Adriano não soube ou não quis responder; eu disse que achava a idéia dela bem pertinente. A passagem do desmaio de Anderson quando o som do diapasão foi produzido foi a que causou mais estranhamentos na fazenda Taurinos.

"Anderson tem estado bem estranho ultimamente, não é simplesmente aquele sentimento de revolta do início", afirmei.

"Outro dia eu brinquei com o Anderson dizendo que se ele me desse o polegar esquerdo dele eu conhecia um jeito de fazer alguma coisa terrível com o Renan", disse Andrés, em tom confessional, tão subitamente que assustou todos nós, "ele tirou uma faca de caça do bolso e eu tive que tomar a faca dele porque eu vi que ele ia cortar a porra do próprio polegar dele. Nó, foi uma briga…".

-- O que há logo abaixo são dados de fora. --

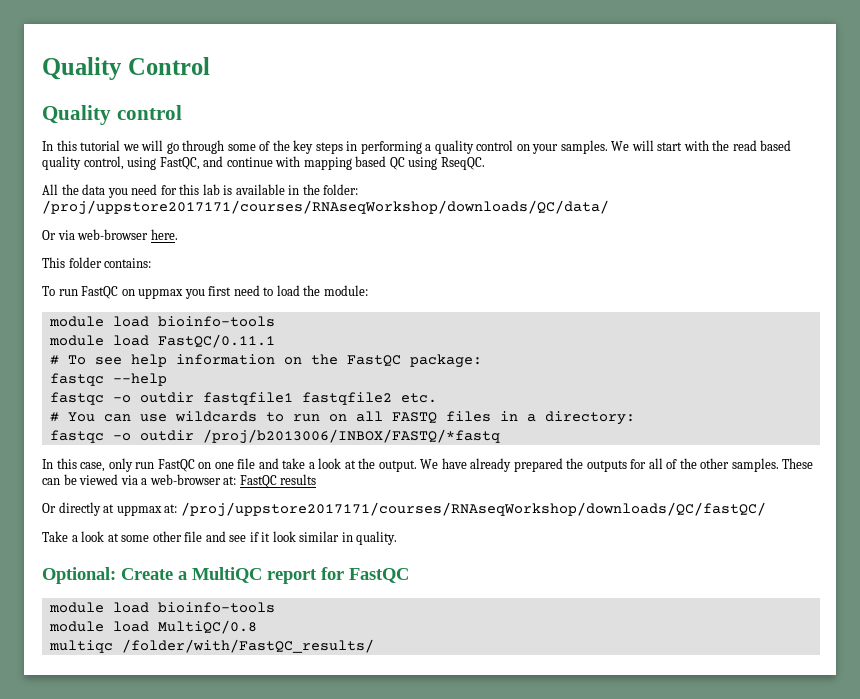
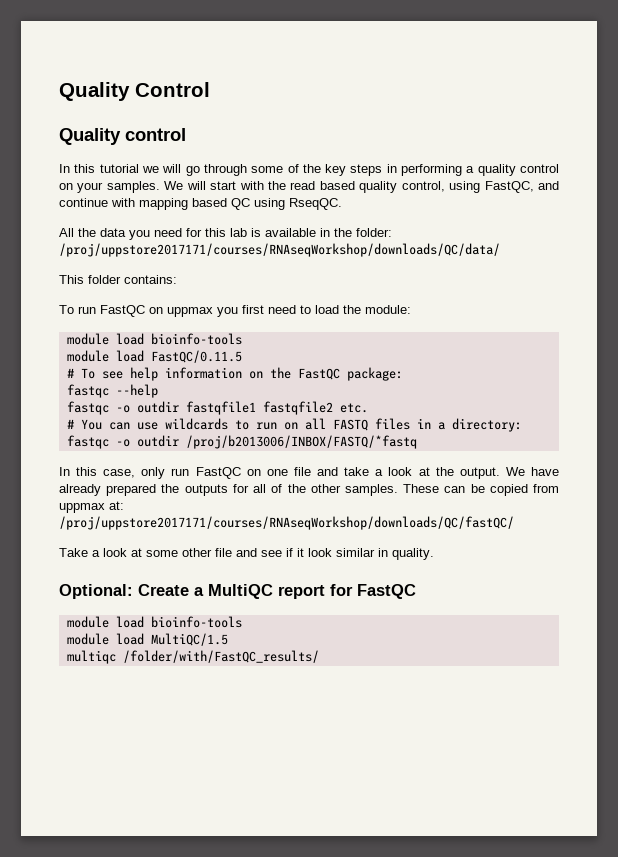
[42,229,178,240] // Or via web-browser here. -> (500, 250) none
[157,334,275,348] FastQC/0.11.1 -> [150,350,242,363] FastQC/0.11.5
[79,474,317,488] [42,502,115,516] viewed via a web-browser at: FastQC results // Or directly at -> [489,484,560,496] copied from
[157,620,257,634] MultiQC/0.8 -> [150,633,228,646] MultiQC/1.5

A narração encheu todos nós de assombro. Aparecida chegou a ralhar com ele, "isso é coisa que se proponha pra alguém, menino sem juízo?", e Andrés acrescentou, "e isso é contra eles mesmos, a Polícia Obscura não pode funcionar assim. Pela Lei deles, um tem que se matar pelo outro e o outro tem que se matar por um. Pensar em prejudicar o parceiro não existe. Foi brincadeira, mas o olhar do Anderson não era de brincadeira, era de quem aceita uma proposta séria, fora a briga que foi com ele prele guardar a bosta da faca. Me arrepio só de pensar. O olhar dele não era o olhar dele."

"Guilherme me disse o mesmo hoje na ilha e eu também tenho sentido o mesmo", informei e Adriano cedo confirmou minhas palavras com a cabeça.

"Eu "ouvi", D. Stella", Andrés me disse, sorrindo ligeiramente.